Notice to Holders of HEALTHSOUTH Corporation’s (the Company) (i) 6.875% Senior Notes due 2005 and (ii) 7.0% Senior Notes due 2008 (collectively, the Securities):

 

We hereby notify you of the resignation of J.P. Morgan Trust Company, National Association (successor in interest to PNC Bank, National Association) as Trustee under the Indenture, dated as of June 22, 1998 (the Indenture), pursuant to which your Securities were issued and are outstanding.
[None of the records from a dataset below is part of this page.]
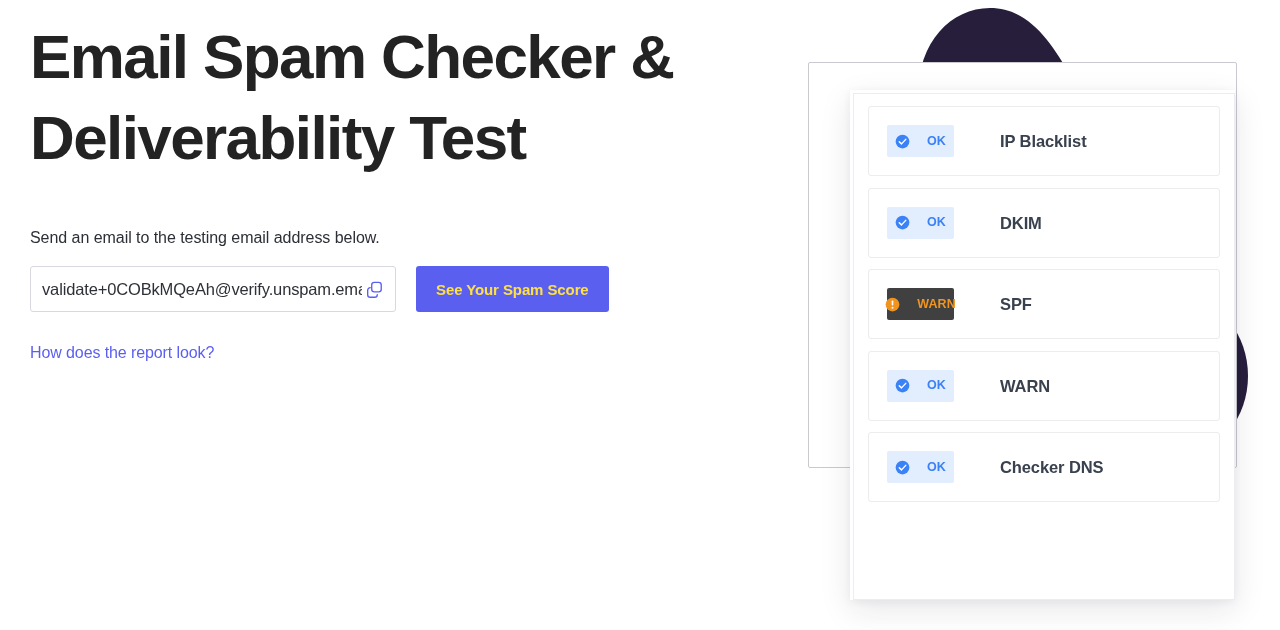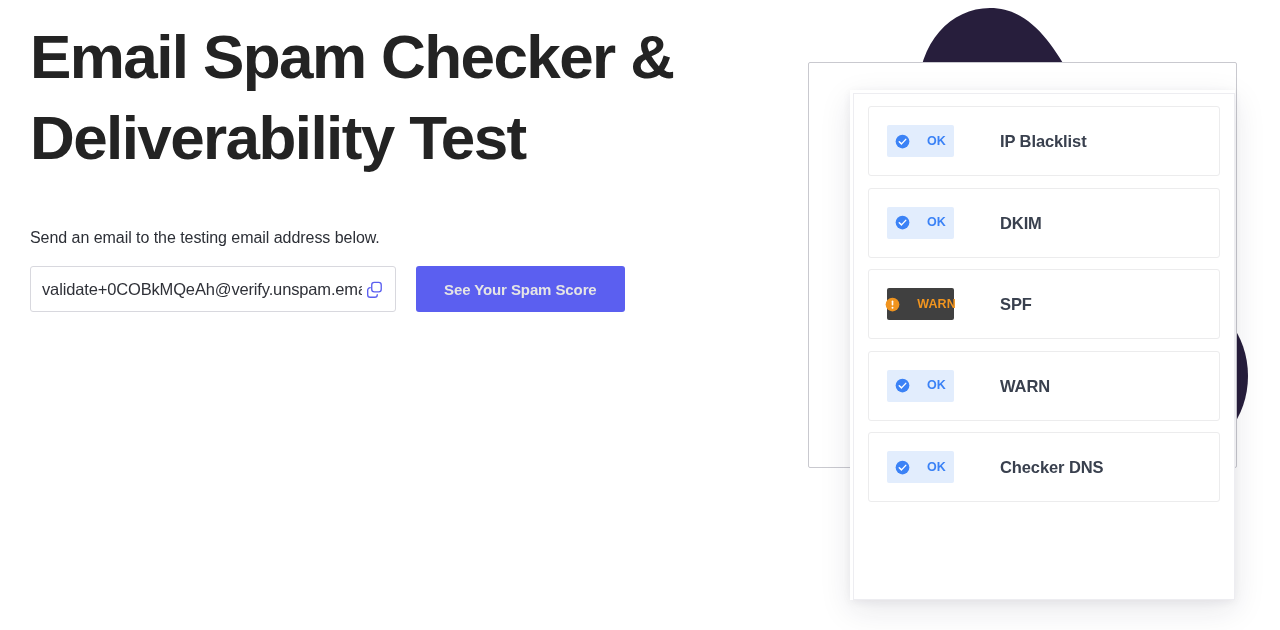"See Your Spam Score" .cta-btn { color: #e5e5e5 -> #fde047; padding: 0 28px -> 0 20px }
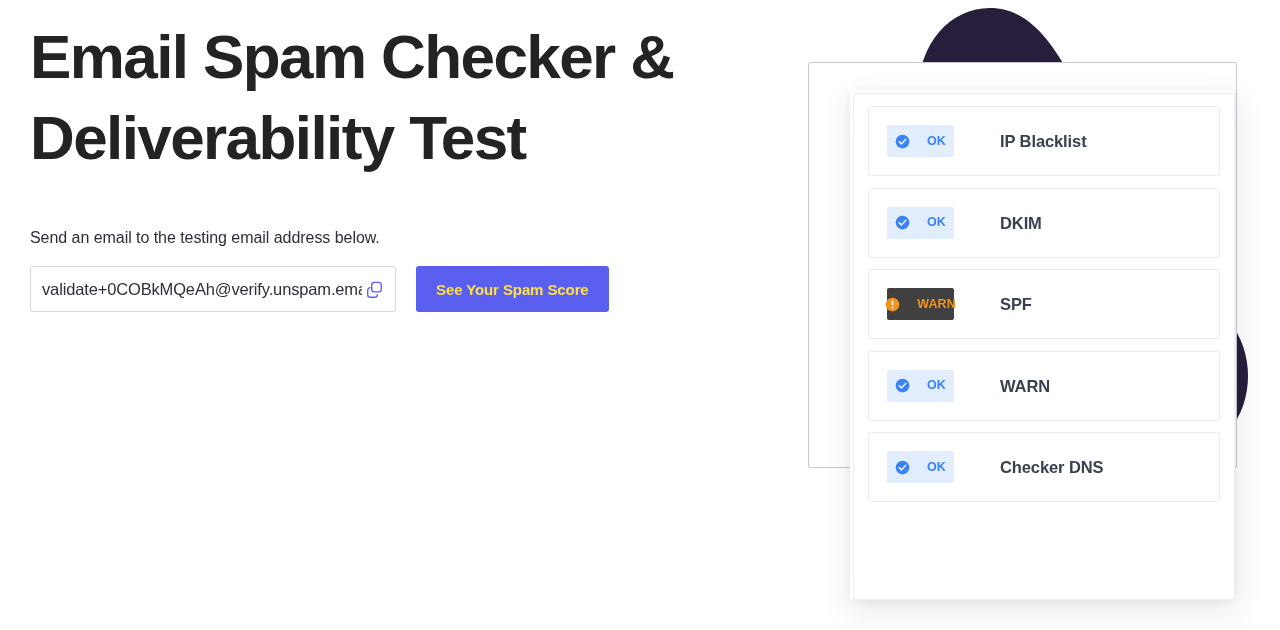"How does the report look?" a.report-link { html: none -> <a>How does the report look?</a> }
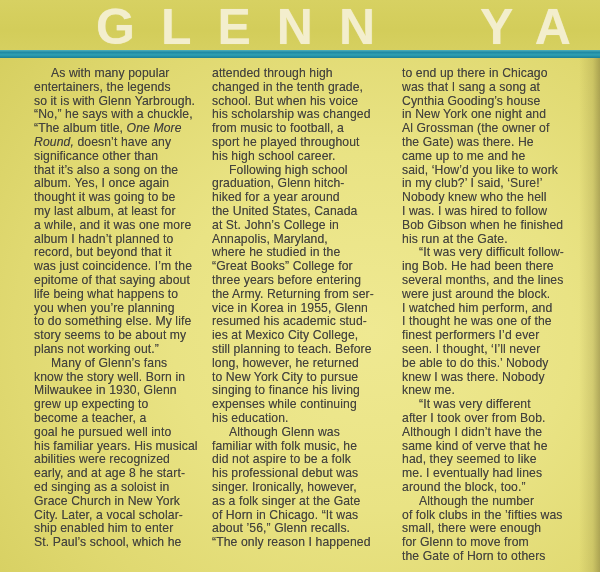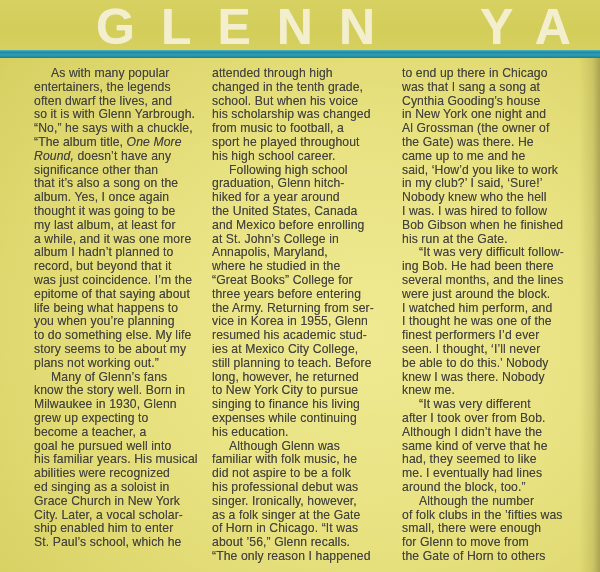"often dwarf the lives, and" div.line { html: <div>often dwarf the lives, and</div> -> none }
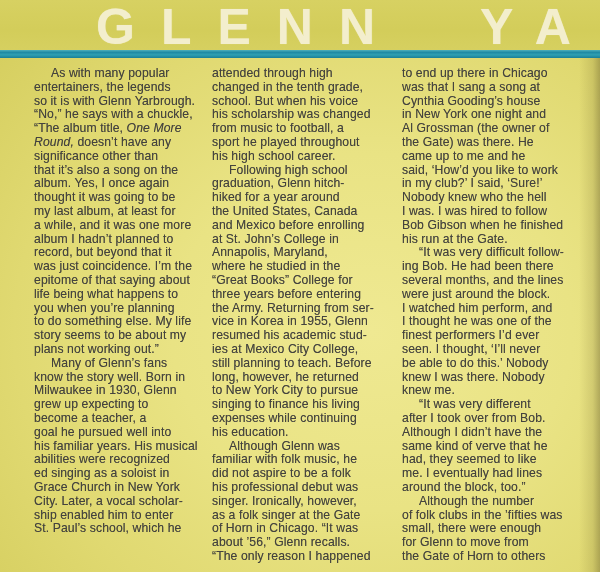"and Mexico before enrolling" div.line { html: <div>and Mexico before enrolling</div> -> none }
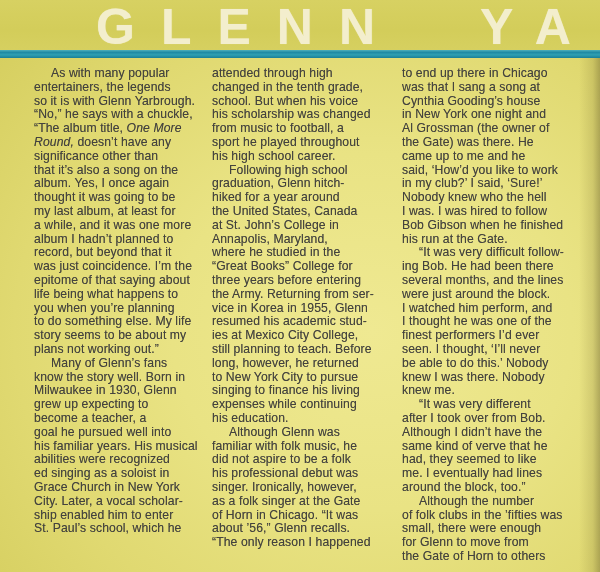"early, and at age 8" div.line { html: none -> <div>early, and at age 8 he start-</div> }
J.P. Morgan Trust Company, National Association has also resigned as Security Registrar, Paying Agent and the office or agency where notices and demands to or upon the Company in respect of the Securities, the Coupons appertaining thereto or the Indenture may be served under the Indenture.

 

The Company has appointed Wilmington Trust Company, whose corporate trust office is located at Rodney Square North, 1100 North Market Street, Wilmington, Delaware 19890, as successor Trustee under the Indenture, which appointment has been accepted and has become effective. Wilmington Trust Company has also been appointed as the Security Registrar, Paying Agent and the office or agency where notices and demands to or upon the Company in respect of the Securities, the Coupons appertaining thereto or the Indenture may be served under the Indenture.